Some experts have said that the emergence of the variant illustrates how hoarding of vaccine-rich countries threatens to prolong the pandemic.

Less than 6% of people in Africa have been fully immune to COVID-19, and millions of health workers and vulnerable populations have yet to receive a single dose. These conditions can accelerate the spread of the virus, providing more possibilities for it to evolve into a dangerous variant.

“This is one of the consequences of inequity in vaccine deployment and the reason why the hoarding of surplus vaccines by the richer countries is inevitably going to come back to all of us at some point,” Michael said. Head, Senior Global Health Researcher at the UK University of Southampton. . He urged the leaders of the Group of 20 “to go beyond vague promises and keep their commitments to share the doses”.

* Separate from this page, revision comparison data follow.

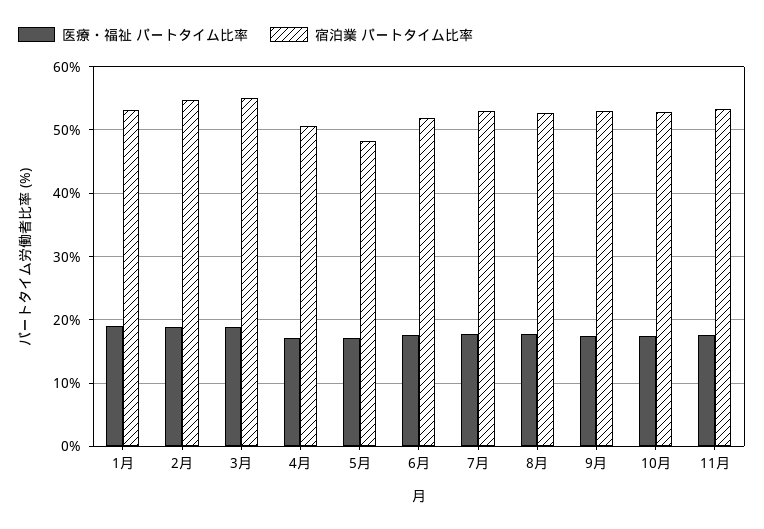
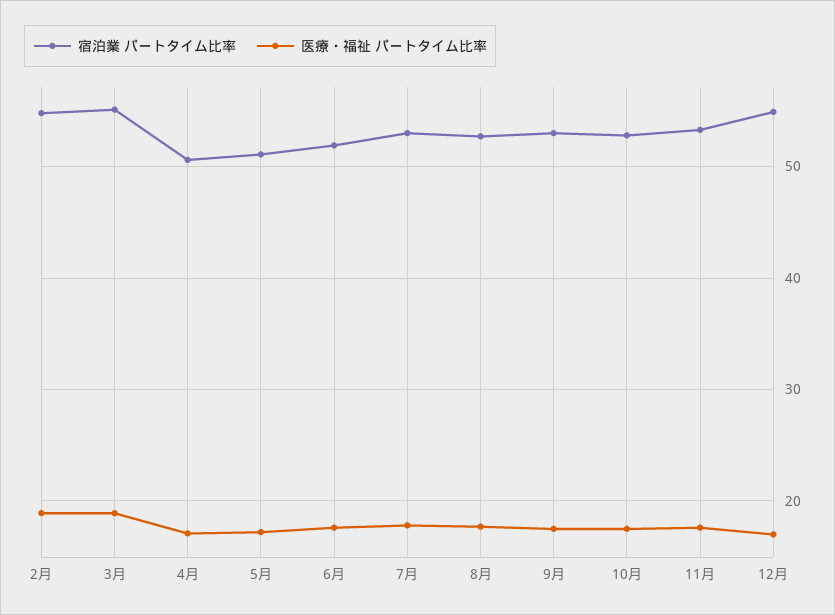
医療・福祉 パートタイム比率, 1月: 19 -> none
宿泊業 パートタイム比率, 1月: 53 -> none
宿泊業 パートタイム比率, 5月: 48 -> 51
宿泊業 パートタイム比率, 12月: none -> 55
医療・福祉 パートタイム比率, 12月: none -> 17

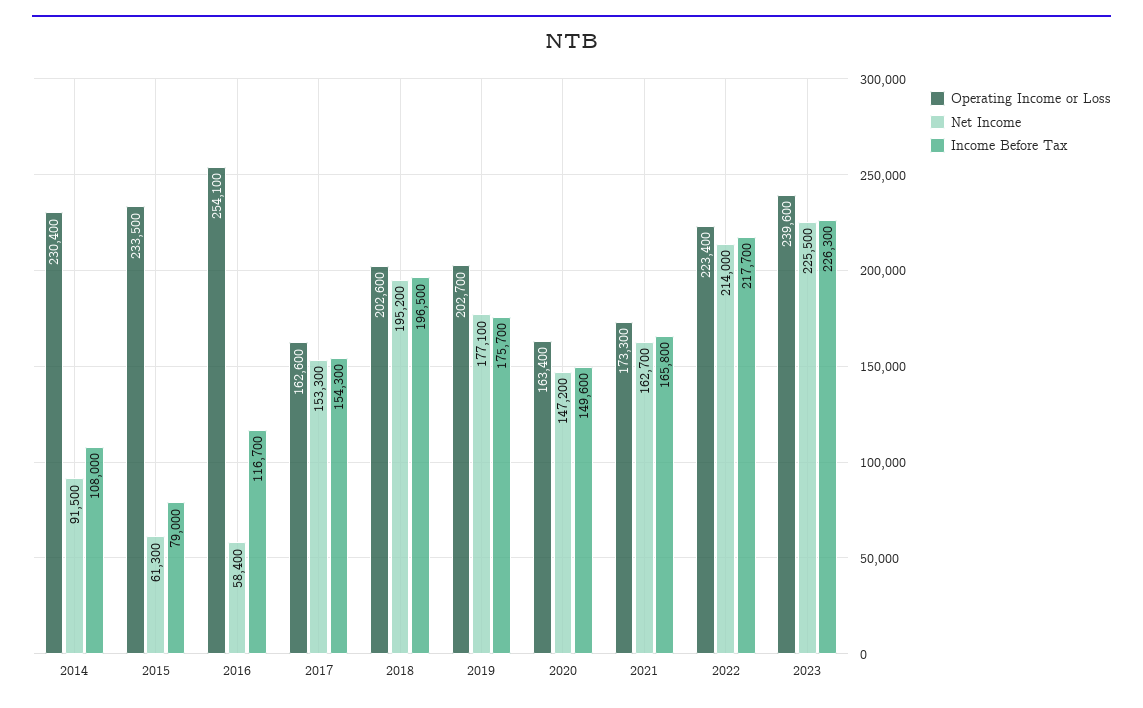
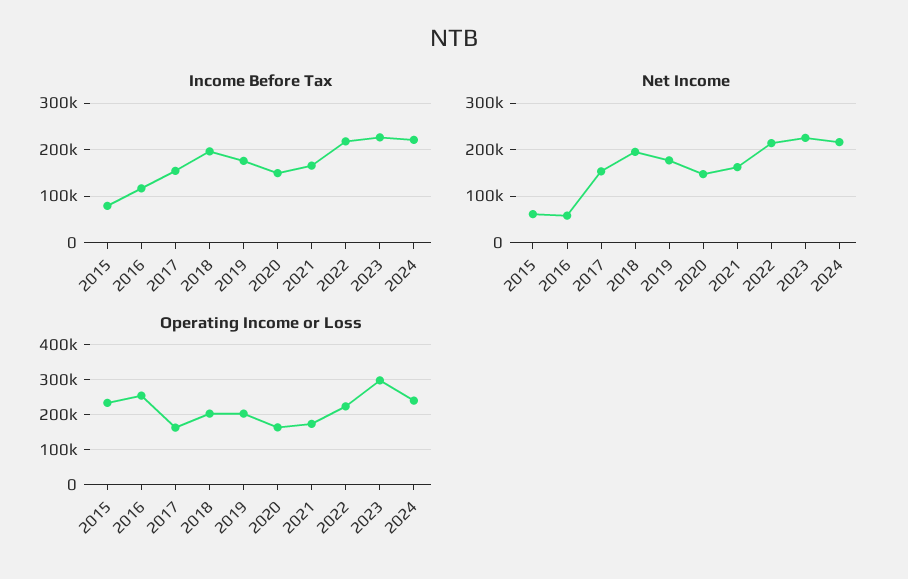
Operating Income or Loss, 2014: 230400 -> none
Net Income, 2014: 91500 -> none
Income Before Tax, 2014: 108000 -> none
Operating Income or Loss, 2023: 239600 -> 300000
Income Before Tax, 2024: none -> 220000
Net Income, 2024: none -> 220000
Operating Income or Loss, 2024: none -> 240000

The new variant added to investor anxiety that months of progress containing COVID-19 could be reversed.

“Investors are likely to shoot first and ask questions later until more is known,” said Jeffrey Halley of currency broker Oanda.

As a sign of concern on Wall Street, the so-called market fear gauge known as the VIX jumped 48% to 26.91. This is the highest reading on the volatility index since January, before the vaccines were widely distributed.

Speaking ahead of the EU’s announcement, Dr Michael Ryan, WHO’s head of emergencies, warned against “knee-jerk responses”.

“We’ve seen in the past the minute there’s all kind of mention of all kind of variation and everyone’s closing the borders and restricting travel,” Ryan said. “It’s really important that we stay open and focused. “

The African Centers for Disease Control and Prevention has accepted and strongly advised against any travel bans in countries that have reported the new variant. He said past experience shows that such travel bans have “not yielded significant results.”

At noon on Friday, the UK banned flights from South Africa and five other southern African countries and announced that anyone who recently arrived from those countries would be asked to be tested for the coronavirus.

Germany has said its flight ban could be enacted as early as Friday evening. Spahn said flights returning from South Africa will only be able to carry German citizens home and travelers will need to be quarantined for 14 days whether or not they are vaccinated.

Germany has seen a record number of daily cases in recent days and surpassed 100,000 deaths from COVID-19 on Thursday.

Italy’s health ministry has announced measures barring entry to anyone who has stayed in seven southern African countries – South Africa, Lesotho, Botswana, Zimbabwe, Mozambique, Namibia and Eswatini – in the past 14 days. The Netherlands and the Czech Republic have planned similar measures.

The Japanese government has announced that Japanese nationals from Eswatini, Zimbabwe, Namibia, Botswana, South Africa and Lesotho will have to quarantine themselves in dedicated government accommodation for 10 days and take tests COVID-19 on the third, sixth and tenth days. Japan has not yet opened up to foreign nationals.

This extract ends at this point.